## Problem to solve
Gather all lines in the data that hold the string "absolute".

*** Information shown Section Begins ***

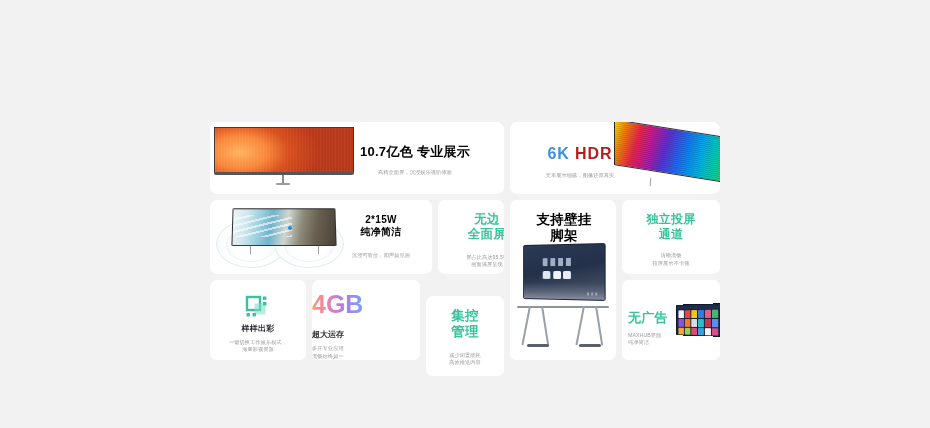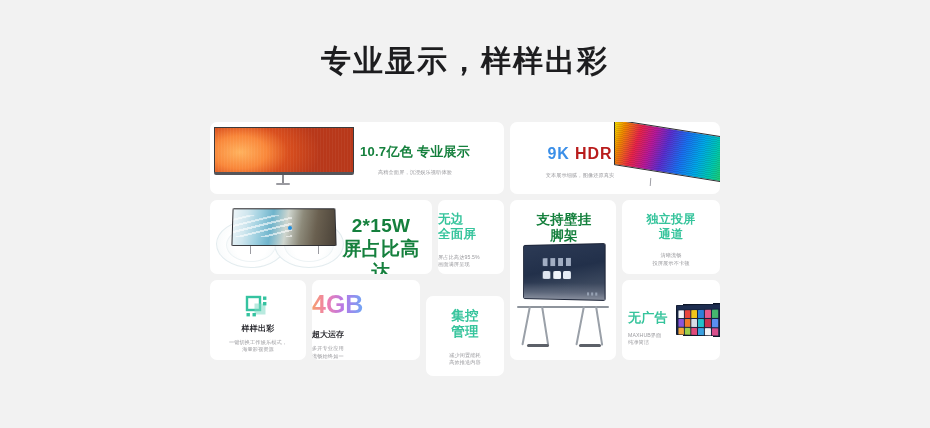--- a/index.html
+++ b/index.html
@@ -233,7 +233,6 @@
 
 <div class="page">
 
-  <div class="page-title">专业显示，样样出彩</div>
 
   <div class="grid">
 

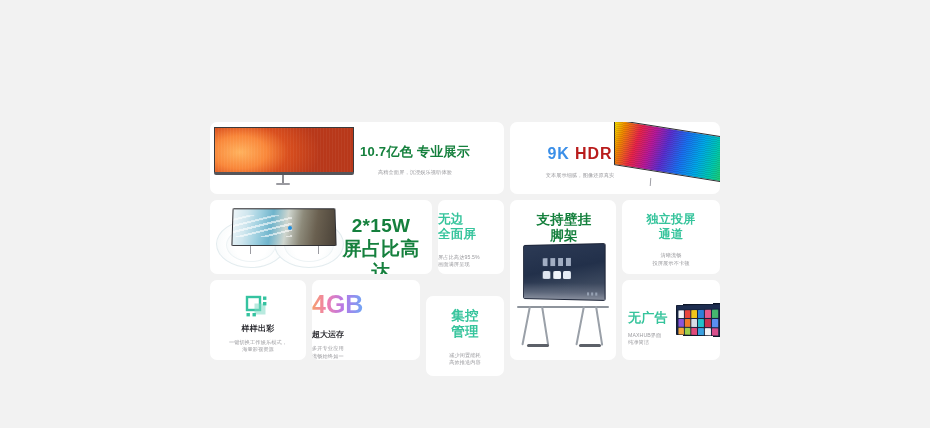--- a/index.html
+++ b/index.html
@@ -61,7 +61,7 @@
     letter-spacing:0.1px;
     white-space:pre-line;
   }
-  .blue{color:#15803d;}
+  .blue{color:#000000;}
   .teal{color:#36c49c;}
 
   

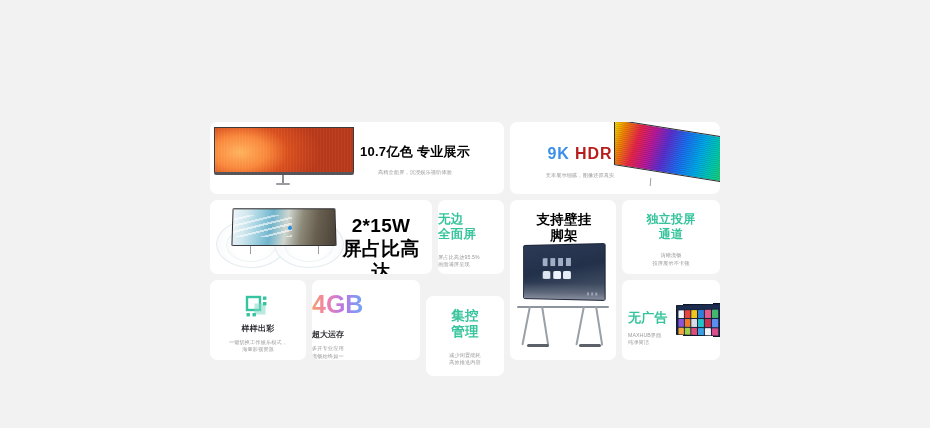--- a/index.html
+++ b/index.html
@@ -252,7 +252,7 @@
     <div class="card c-hdr">
       <div class="txt">
         <div class="head">
-          <span class="k4">9K</span><span class="hdr">HDR</span>
+          <span class="k4">6K</span><span class="hdr">HDR</span>
         </div>
         <div class="sub">文本展示细腻，图像还原真实</div>
       </div>

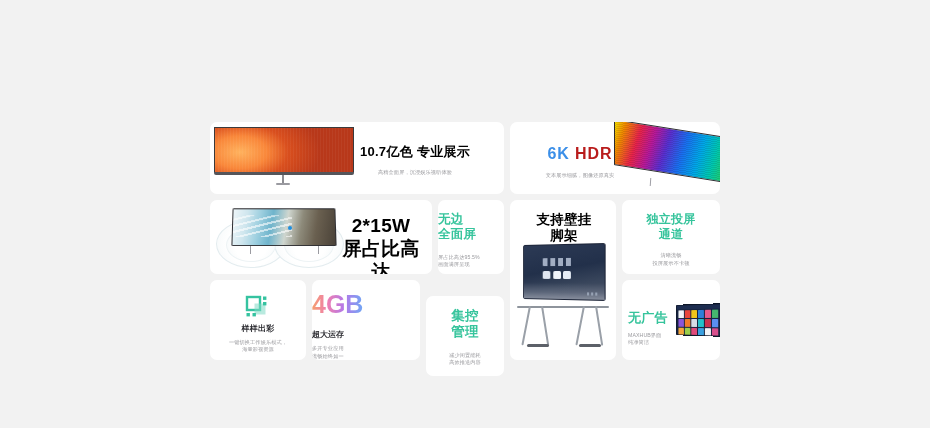--- a/index.html
+++ b/index.html
@@ -80,7 +80,7 @@
 
   
   .c-audio .txt{position:absolute;right:8px;top:14px;width:86px;text-align:center;}
-  .c-audio .head{font-size:19px;}
+  .c-audio .head{font-size:10px;}
   .c-audio .sub{font-size:5.2px;margin-top:14px;}
 
   

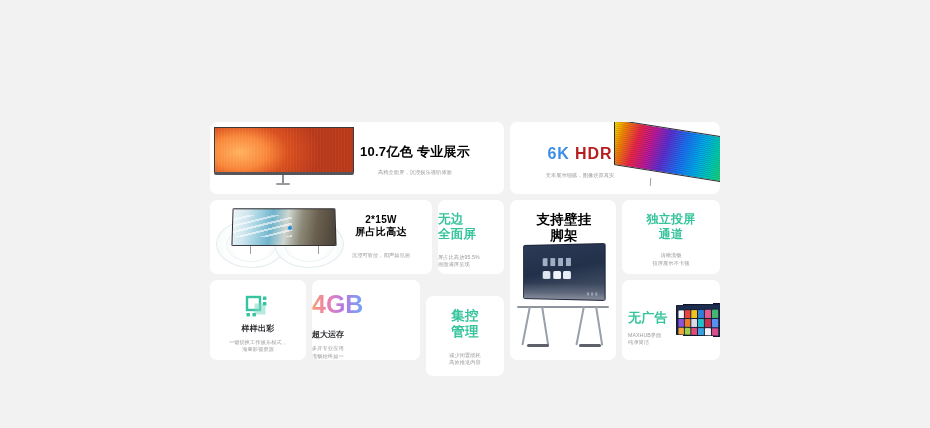--- a/index.html
+++ b/index.html
@@ -84,7 +84,7 @@
   .c-audio .sub{font-size:5.2px;margin-top:14px;}
 
   
-  .c-bezel .txt{position:absolute;left:0;top:12px;width:66px;text-align:left;}
+  .c-bezel .txt{position:absolute;left:16px;top:12px;width:66px;text-align:center;}
   .c-bezel .head{font-size:12.5px;}
   .c-bezel .sub{font-size:5.2px;margin-top:11px;}
 

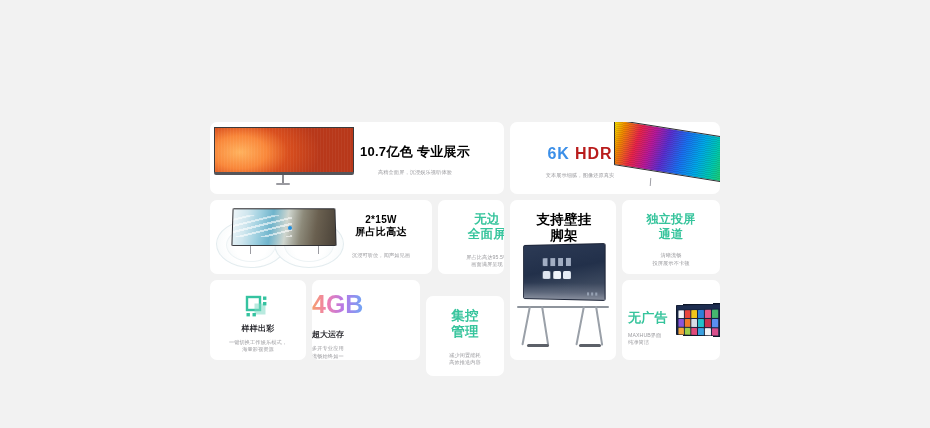--- a/index.html
+++ b/index.html
@@ -278,7 +278,7 @@
       <div class="txt">
         <div class="head blue">
           <div>2*15W</div>
-          <div>屏占比高达</div>
+          <div>纯净简洁</div>
         </div>
         <div class="sub">沉浸可听位，闻声如见画</div>
       </div>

*** Information shown Section Ends ***

## Task answer
   .c-audio .txt{position:absolute;right:8px;top:14px;width:86px;text-align:center;}
-  .c-bezel .txt{position:absolute;left:0;top:12px;width:66px;text-align:left;}
+  .c-bezel .txt{position:absolute;left:16px;top:12px;width:66px;text-align:center;}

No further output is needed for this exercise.